11- Virüsün yayılmasına karşı alınan tedbirlerin etkisiyle Nisan, Mayıs ve Haziran aylarında temerrüde düşen firmaların kredi siciline “mücbir sebep” notu düşülmesini sağlayacağız.
12- Stopaj gibi kaynağında yapılan kesintilerin ödemelerini içeren içeren muhtasar beyannamelerin sürelerini 3 ay erteliyoruz.
13- Asgari ücret desteğini devam ettireceğiz.
14- Mevzuatımızdaki esnek ve uzaktan çalışma modellerinin daha etkin hale getirilmesini temin edeceğiz.
15- Kısa Çalışma Ödeneğini devreye alacak, bundan faydalanmak için gereken süreçleri kolaylaştırılacak ve hızlandırılacağız. Böylece faaliyetine ara veren işyerlerindeki işçilere geçici bir gelir desteği verirken, işverenlerin de maliyetini azaltmış olacağız.
16- En düşük emekli maaşını 1.500 liraya yükseltiyoruz.
17- Emeklilerin bayram ikramiyesini Nisan ayı başında ödüyoruz. Yine emeklilerimizin maaş promosyon ödemelerinin de, şubelere gitmelerine gerek kalmaksızın, doğrudan hesaplarına yatırılmasını sağlıyoruz.
18- Aile, Çalışma ve Sosyal Politikalar Bakanlığımızın belirlediği kriterlere göre ihtiyaç sahibi ailelere yapılacak nakdi yardımlar için ilave 2 milyar liralık bir kaynak ayırıyoruz.
19- İstihdamdaki sürekliliği temin etmek amacıyla 2 aylık telafi çalışma süresini 4 aya çıkartıyoruz.

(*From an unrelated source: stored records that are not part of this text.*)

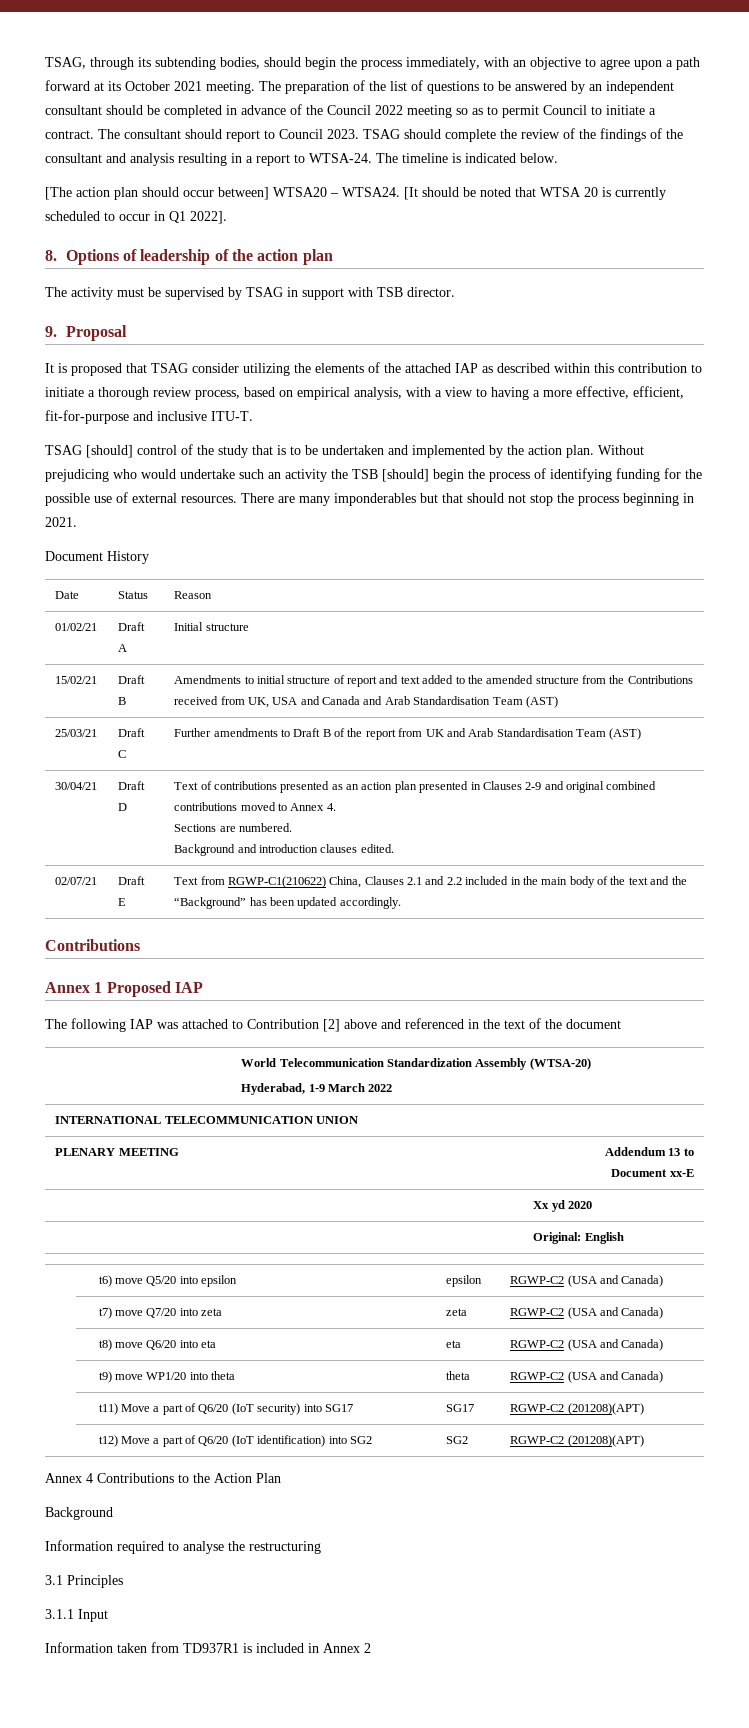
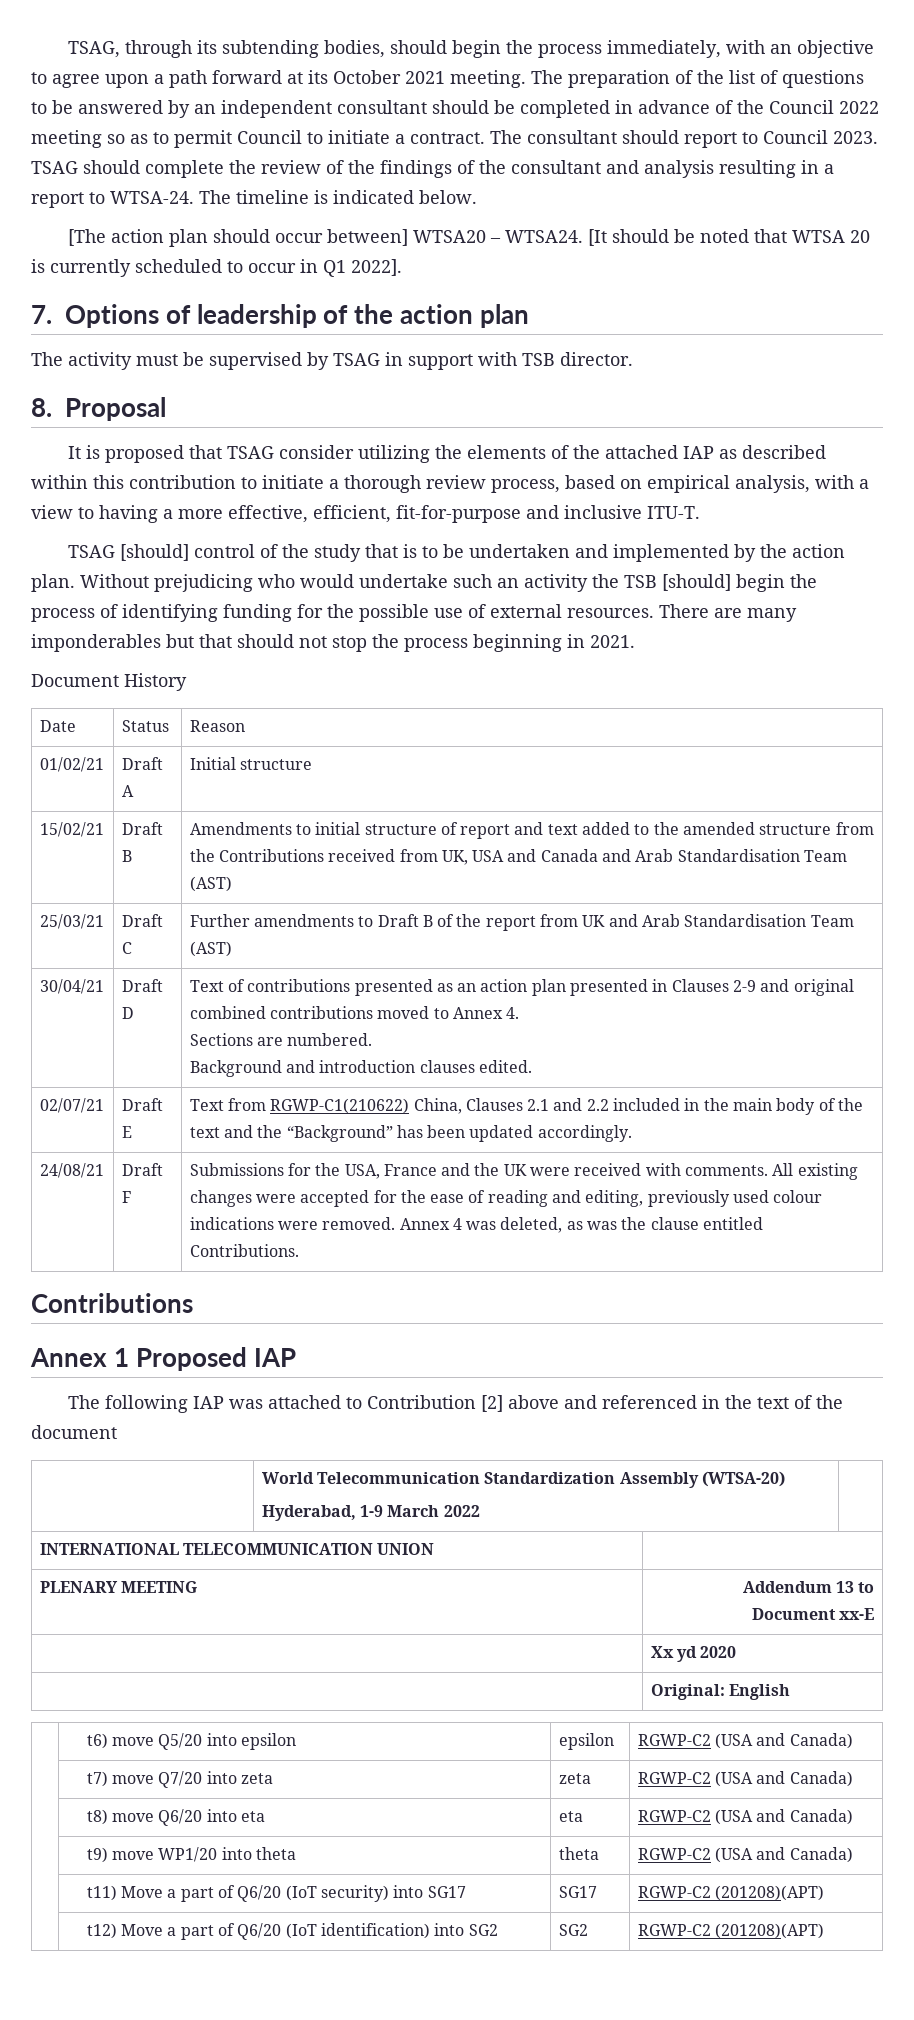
- 8. Options of leadership of the action plan
+ 7. Options of leadership of the action plan
- 9. Proposal
+ 8. Proposal
+ 24/08/21 | Draft F | Submissions for the USA, France and the UK were received with comments. All existing changes were accepted for the ease of reading and editing, previously used colour indications were removed. Annex 4 was deleted, as was the clause entitled Contributions.
- Annex 4 Contributions to the Action Plan
- Background
- Information required to analyse the restructuring
- 3.1 Principles
- 3.1.1 Input
- Information taken from TD937R1 is included in Annex 2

20- Küresel tedarik zincirlerindeki aksama ihtimaline karşı hem üretimde, hem de perakende de belirlediğimiz önceliklere göre alternatif kanallar geliştireceğiz.
21- Tek başına yaşayan 80 yaş üstü yaşlılarımız için, sosyal hizmet ve evde sağlık hizmetlerinden oluşan periyodik takip programını devreye alıyoruz.
Alınan kararların milletimize ve ekonomimize hayırlı olmasını dilerim.
Basın toplantımıza iştirakiniz ve dikkatiniz için sizlere teşekkür ediyorum.
Hiçbir virüsün Türkiye’den, Türk Milletinin birliğinden, beraberliğinden, kardeşliğinden, aldığımız ve alacağımız tedbirlerden daha büyük olamayacağını tekrar ederek, hepinize sevgilerimi, saygılarımı sunuyorum.